Brady relishes the opportunities that Facilitated Communication afford him.
A couple weeks ago he asked to treat to lunch some guys that “get” him. We were so excited for his desire to socialize, and everyone we invited on his behalf attended.
We had a nice lunch, everyone got along, and they all made plans to hang with Brady individually.
I asked Brady if he had fun and if he wanted to do it again. He said no to both. I was confused. It was his idea and his guest list.
This is what he told me:
too hard to normal too much shows stupid autism.
i show autism.
get too embarrassed.
His answer crushed me. How can I get Brady to understand that autism doesn’t define him? People like him for who is, his goofy, sweet self. And those who don’t and make fun of him aren’t worth his time.

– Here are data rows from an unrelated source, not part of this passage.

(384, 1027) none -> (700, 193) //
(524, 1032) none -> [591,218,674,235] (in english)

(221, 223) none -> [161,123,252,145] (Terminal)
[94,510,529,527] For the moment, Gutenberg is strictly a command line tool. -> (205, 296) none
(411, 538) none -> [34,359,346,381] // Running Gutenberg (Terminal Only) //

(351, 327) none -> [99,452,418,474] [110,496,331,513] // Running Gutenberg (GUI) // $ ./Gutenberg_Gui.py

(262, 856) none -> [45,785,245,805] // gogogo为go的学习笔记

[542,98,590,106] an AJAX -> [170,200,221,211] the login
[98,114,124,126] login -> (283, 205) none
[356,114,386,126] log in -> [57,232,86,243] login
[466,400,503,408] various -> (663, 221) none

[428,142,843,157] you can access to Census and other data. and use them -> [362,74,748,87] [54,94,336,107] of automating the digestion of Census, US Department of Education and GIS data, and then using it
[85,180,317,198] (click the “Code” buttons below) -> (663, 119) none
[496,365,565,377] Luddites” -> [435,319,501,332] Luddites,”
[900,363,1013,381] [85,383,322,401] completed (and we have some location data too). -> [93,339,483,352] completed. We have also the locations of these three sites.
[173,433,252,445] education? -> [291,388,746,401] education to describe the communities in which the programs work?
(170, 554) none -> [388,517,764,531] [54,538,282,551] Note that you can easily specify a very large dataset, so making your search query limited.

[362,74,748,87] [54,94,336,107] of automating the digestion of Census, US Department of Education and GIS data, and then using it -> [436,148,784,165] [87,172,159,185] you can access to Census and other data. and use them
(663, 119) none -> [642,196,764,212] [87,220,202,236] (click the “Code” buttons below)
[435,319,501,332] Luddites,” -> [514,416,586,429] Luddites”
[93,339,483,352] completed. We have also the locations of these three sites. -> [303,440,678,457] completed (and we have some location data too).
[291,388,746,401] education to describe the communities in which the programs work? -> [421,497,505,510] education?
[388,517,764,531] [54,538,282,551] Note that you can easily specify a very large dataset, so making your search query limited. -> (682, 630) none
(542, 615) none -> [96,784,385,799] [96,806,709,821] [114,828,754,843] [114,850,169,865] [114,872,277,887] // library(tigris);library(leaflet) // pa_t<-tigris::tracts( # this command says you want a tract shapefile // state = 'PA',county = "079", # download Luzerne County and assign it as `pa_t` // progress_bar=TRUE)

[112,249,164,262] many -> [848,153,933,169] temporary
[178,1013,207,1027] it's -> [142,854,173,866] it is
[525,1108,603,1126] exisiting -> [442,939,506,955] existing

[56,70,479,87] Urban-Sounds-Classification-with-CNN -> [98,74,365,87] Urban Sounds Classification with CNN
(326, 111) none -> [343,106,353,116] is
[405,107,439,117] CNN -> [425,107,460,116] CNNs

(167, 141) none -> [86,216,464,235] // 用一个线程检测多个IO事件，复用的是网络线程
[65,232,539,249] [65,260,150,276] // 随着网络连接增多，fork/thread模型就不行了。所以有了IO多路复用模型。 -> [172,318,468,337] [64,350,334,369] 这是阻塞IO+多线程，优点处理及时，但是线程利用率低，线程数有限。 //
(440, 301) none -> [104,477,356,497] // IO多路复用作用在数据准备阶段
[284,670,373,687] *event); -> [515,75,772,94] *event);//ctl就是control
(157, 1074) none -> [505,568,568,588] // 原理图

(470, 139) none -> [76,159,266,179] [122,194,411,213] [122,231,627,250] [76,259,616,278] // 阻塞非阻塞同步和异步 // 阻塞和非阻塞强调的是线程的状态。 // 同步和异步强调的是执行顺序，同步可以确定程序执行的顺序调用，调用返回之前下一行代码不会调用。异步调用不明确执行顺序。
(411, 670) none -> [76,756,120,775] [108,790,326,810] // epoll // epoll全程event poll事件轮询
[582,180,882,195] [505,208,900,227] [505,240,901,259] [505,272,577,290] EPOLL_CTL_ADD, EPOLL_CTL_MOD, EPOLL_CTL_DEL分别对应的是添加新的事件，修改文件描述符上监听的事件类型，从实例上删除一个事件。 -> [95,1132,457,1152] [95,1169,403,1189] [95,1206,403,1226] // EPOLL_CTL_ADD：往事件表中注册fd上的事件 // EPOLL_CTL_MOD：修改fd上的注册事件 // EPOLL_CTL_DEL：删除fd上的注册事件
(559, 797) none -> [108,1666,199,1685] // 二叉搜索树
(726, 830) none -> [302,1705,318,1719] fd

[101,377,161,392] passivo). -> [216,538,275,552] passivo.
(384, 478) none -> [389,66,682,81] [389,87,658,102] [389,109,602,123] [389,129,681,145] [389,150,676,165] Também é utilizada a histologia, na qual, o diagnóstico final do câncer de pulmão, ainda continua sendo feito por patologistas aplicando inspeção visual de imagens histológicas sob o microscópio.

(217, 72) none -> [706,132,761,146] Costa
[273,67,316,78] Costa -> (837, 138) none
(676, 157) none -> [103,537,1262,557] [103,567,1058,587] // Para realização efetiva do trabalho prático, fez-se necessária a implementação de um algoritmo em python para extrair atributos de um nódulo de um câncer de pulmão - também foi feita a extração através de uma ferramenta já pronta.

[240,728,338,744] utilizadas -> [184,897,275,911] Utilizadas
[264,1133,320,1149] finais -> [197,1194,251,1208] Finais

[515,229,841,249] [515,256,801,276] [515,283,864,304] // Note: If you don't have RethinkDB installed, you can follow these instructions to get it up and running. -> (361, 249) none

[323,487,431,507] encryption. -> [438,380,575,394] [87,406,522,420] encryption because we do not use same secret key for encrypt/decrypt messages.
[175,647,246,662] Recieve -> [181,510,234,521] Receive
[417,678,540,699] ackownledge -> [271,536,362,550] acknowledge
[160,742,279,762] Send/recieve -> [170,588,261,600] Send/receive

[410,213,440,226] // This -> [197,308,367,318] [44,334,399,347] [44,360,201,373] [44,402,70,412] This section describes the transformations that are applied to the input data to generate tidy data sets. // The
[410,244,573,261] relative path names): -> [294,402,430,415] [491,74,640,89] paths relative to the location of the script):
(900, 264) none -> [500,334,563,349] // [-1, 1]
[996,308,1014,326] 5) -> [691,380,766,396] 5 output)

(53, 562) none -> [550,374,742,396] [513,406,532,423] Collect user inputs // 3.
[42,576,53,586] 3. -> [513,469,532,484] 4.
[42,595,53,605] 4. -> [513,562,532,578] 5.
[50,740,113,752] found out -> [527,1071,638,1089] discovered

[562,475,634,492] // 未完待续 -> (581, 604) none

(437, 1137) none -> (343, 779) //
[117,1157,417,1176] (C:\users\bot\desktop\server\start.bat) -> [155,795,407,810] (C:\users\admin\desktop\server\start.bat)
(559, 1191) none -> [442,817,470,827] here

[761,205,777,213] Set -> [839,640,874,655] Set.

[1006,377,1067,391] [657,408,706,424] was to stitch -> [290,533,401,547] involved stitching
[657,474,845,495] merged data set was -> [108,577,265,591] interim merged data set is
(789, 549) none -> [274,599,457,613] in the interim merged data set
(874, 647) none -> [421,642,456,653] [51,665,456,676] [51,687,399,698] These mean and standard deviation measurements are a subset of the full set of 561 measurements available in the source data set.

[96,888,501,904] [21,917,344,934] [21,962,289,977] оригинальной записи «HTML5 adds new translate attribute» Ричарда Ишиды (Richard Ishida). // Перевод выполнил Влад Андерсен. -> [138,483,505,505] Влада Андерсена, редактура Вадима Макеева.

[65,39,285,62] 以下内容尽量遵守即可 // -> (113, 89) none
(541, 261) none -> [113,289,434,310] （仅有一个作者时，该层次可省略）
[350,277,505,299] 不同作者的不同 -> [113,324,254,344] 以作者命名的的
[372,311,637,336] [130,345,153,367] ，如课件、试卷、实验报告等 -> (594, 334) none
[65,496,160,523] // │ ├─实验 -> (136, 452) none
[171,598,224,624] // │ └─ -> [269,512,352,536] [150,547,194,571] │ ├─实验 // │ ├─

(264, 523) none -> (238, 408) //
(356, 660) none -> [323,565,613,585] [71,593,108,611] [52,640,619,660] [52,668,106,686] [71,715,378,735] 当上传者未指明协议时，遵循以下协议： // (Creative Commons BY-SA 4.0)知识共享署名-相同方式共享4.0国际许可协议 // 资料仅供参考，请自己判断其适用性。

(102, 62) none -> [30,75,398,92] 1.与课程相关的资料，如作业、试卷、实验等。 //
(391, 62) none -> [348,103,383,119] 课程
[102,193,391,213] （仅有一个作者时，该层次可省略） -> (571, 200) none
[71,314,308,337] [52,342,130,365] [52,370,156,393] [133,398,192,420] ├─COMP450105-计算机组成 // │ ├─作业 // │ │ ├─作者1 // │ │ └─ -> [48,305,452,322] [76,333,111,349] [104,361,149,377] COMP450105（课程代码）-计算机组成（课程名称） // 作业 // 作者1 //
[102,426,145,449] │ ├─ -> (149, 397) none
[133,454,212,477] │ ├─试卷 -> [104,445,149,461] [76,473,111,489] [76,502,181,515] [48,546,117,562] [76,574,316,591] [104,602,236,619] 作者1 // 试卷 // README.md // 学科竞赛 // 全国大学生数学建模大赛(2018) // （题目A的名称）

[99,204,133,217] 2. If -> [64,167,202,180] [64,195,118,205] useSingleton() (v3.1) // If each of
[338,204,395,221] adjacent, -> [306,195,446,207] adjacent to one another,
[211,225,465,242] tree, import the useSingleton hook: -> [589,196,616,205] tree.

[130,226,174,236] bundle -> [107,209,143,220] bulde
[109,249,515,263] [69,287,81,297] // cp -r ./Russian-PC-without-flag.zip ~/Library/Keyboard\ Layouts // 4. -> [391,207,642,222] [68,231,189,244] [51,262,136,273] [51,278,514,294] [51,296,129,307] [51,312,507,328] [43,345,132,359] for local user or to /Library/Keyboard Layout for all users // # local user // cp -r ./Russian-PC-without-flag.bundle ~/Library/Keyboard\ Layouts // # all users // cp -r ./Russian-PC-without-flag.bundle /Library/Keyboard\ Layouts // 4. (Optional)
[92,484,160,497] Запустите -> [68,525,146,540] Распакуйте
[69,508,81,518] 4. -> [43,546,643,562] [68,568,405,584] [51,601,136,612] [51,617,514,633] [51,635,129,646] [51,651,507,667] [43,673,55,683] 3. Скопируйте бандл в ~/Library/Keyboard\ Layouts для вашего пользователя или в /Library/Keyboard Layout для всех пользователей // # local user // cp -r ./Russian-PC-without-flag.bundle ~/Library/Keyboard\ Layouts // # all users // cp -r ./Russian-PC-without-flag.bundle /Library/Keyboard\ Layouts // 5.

Brady's embarrassment from his autism is a common thread of conversation. Following is an excerpt from a recent typing session.
Brady, please tell everybody a little something about you. It doesn’t have to be about autism, just about you as a person.
how can i talk about self without autism.
You are so much more than autism; you have autism you aren’t autism.
autism is wrapped into all my interests. yes. being in autism teaches you its all succumbing. water carries my heavy hearted body i cant feel enveloped anywhere else. cars zooming fast are a light show for vision seeking a dance of movement. finding friends who connect briefly breaks the autism mold and mutes the isolation.
When you see someone displaying their symptoms of autism, realize that they can’t control their bodies no matter how hard they try. They understand what they are doing isn’t “normal,” and your reaction really affects them more than you can comprehend. Compassion and empathy can help quell the feeling of isolation and humiliation.